━━━ GIVEN RECORDS ━━━
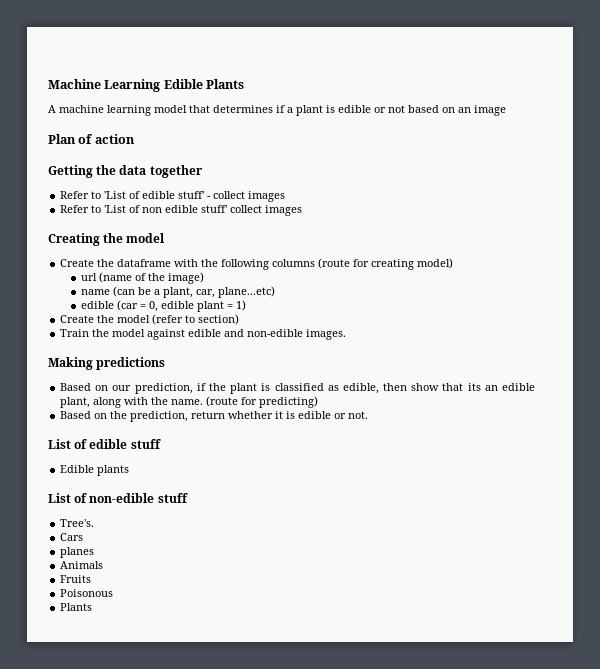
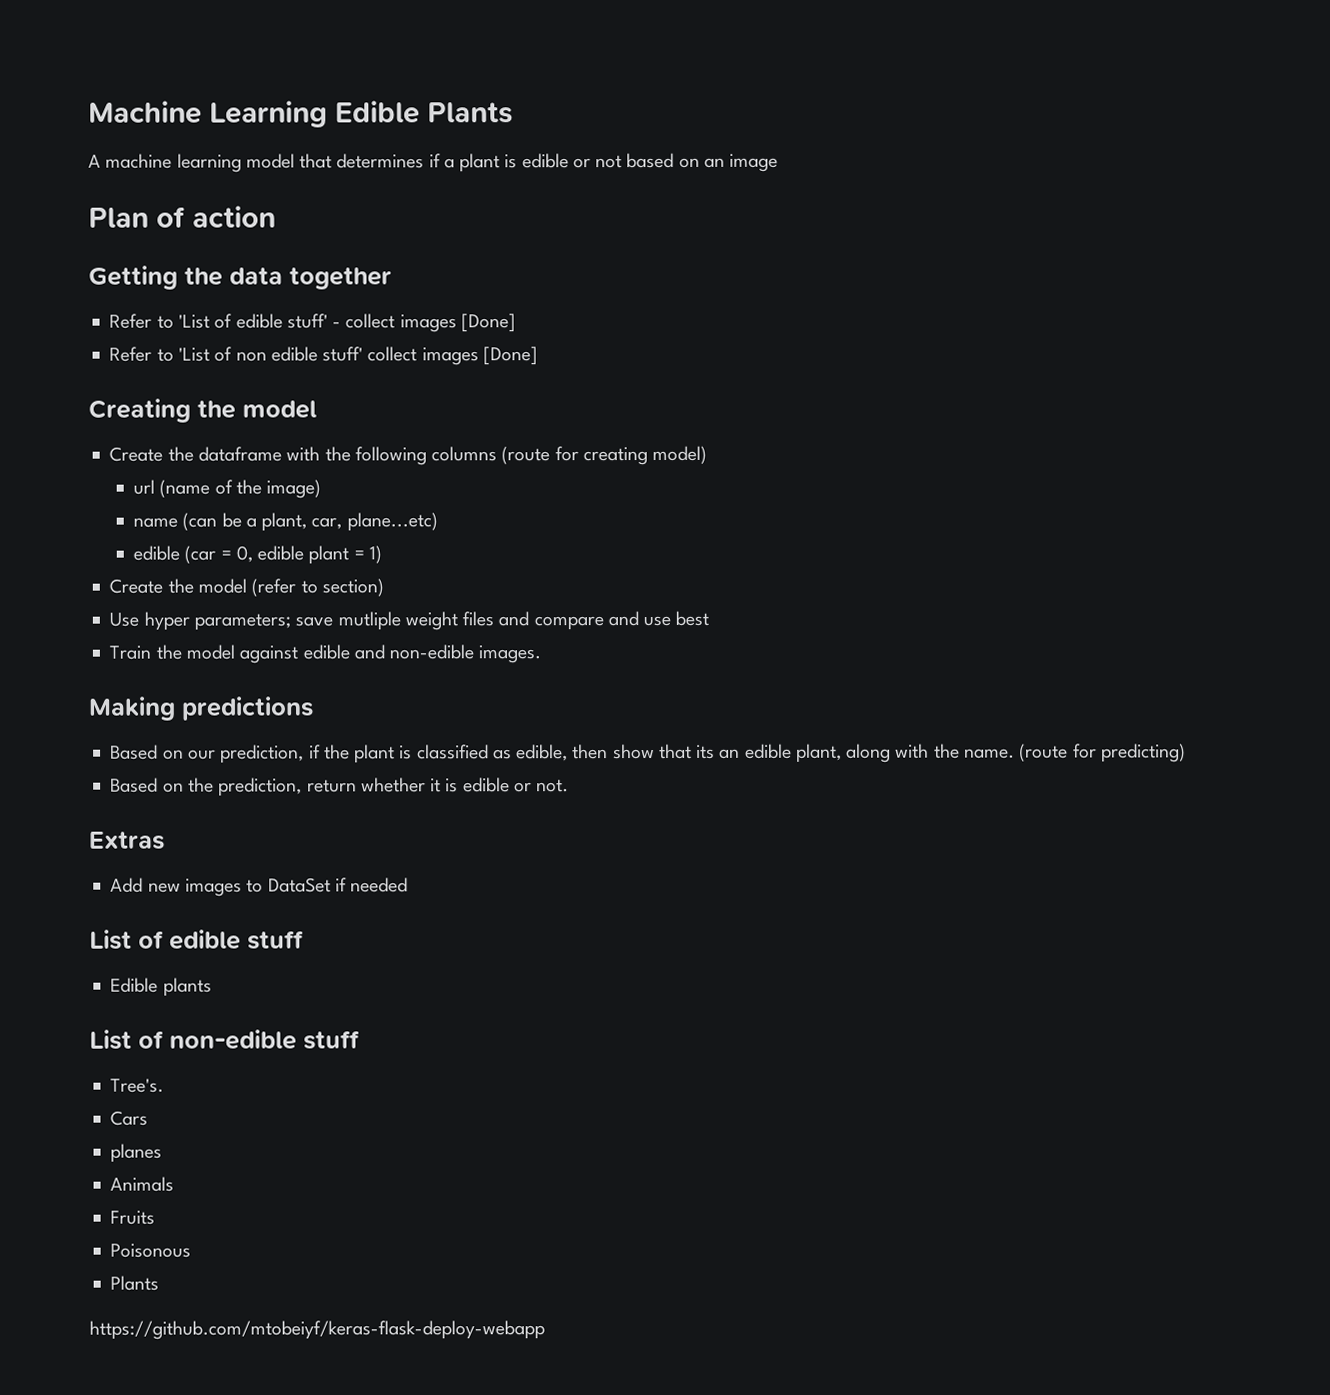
- Refer to 'List of edible stuff' - collect images
+ Refer to 'List of edible stuff' - collect images [Done]
- Refer to 'List of non edible stuff' collect images
+ Refer to 'List of non edible stuff' collect images [Done]
+ Use hyper parameters; save mutliple weight files and compare and use best
+ Extras
+ Add new images to DataSet if needed
+ https://github.com/mtobeiyf/keras-flask-deploy-webapp

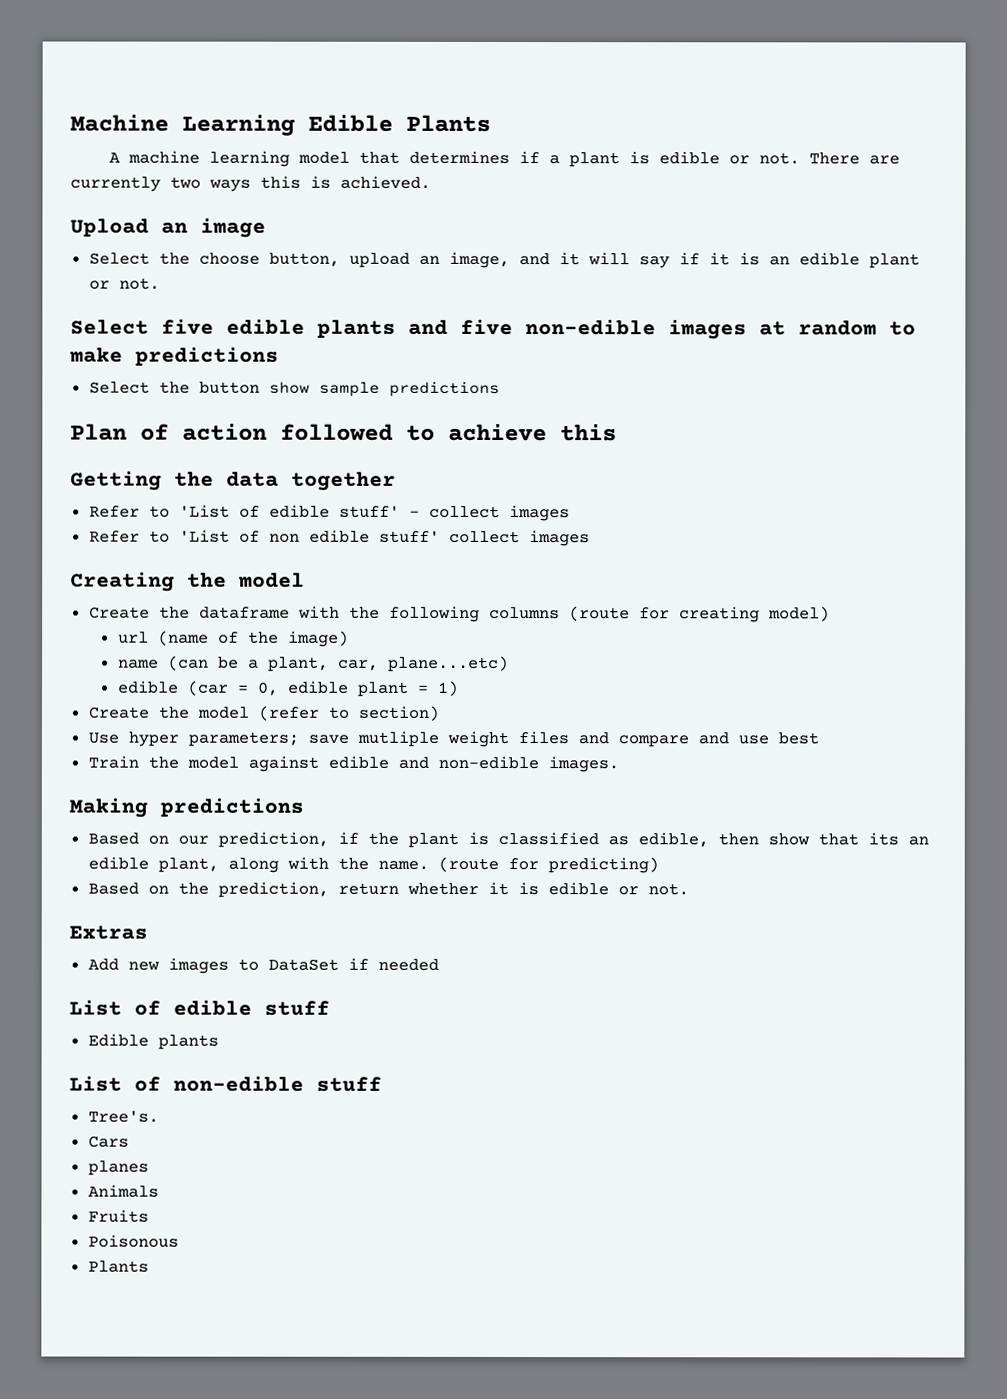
- A machine learning model that determines if a plant is edible or not based on an image
+ A machine learning model that determines if a plant is edible or not. There are currently two ways this is achieved.
+ Upload an image
+ Select the choose button, upload an image, and it will say if it is an edible plant or not.
+ Select five edible plants and five non-edible images at random to make predictions
+ Select the button show sample predictions
- Plan of action
+ Plan of action followed to achieve this
- Refer to 'List of edible stuff' - collect images [Done]
+ Refer to 'List of edible stuff' - collect images
- Refer to 'List of non edible stuff' collect images [Done]
+ Refer to 'List of non edible stuff' collect images
- https://github.com/mtobeiyf/keras-flask-deploy-webapp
━━━
- _WHAT THE TASK ASKS_
Print all of the records shown above exactly, leaving out each picture.

- _ANSWER BOX_
- Refer to 'List of edible stuff' - collect images
+ Refer to 'List of edible stuff' - collect images [Done]
- Refer to 'List of non edible stuff' collect images
+ Refer to 'List of non edible stuff' collect images [Done]
+ Use hyper parameters; save mutliple weight files and compare and use best
+ Extras
+ Add new images to DataSet if needed
+ https://github.com/mtobeiyf/keras-flask-deploy-webapp

- A machine learning model that determines if a plant is edible or not based on an image
+ A machine learning model that determines if a plant is edible or not. There are currently two ways this is achieved.
+ Upload an image
+ Select the choose button, upload an image, and it will say if it is an edible plant or not.
+ Select five edible plants and five non-edible images at random to make predictions
+ Select the button show sample predictions
- Plan of action
+ Plan of action followed to achieve this
- Refer to 'List of edible stuff' - collect images [Done]
+ Refer to 'List of edible stuff' - collect images
- Refer to 'List of non edible stuff' collect images [Done]
+ Refer to 'List of non edible stuff' collect images
- https://github.com/mtobeiyf/keras-flask-deploy-webapp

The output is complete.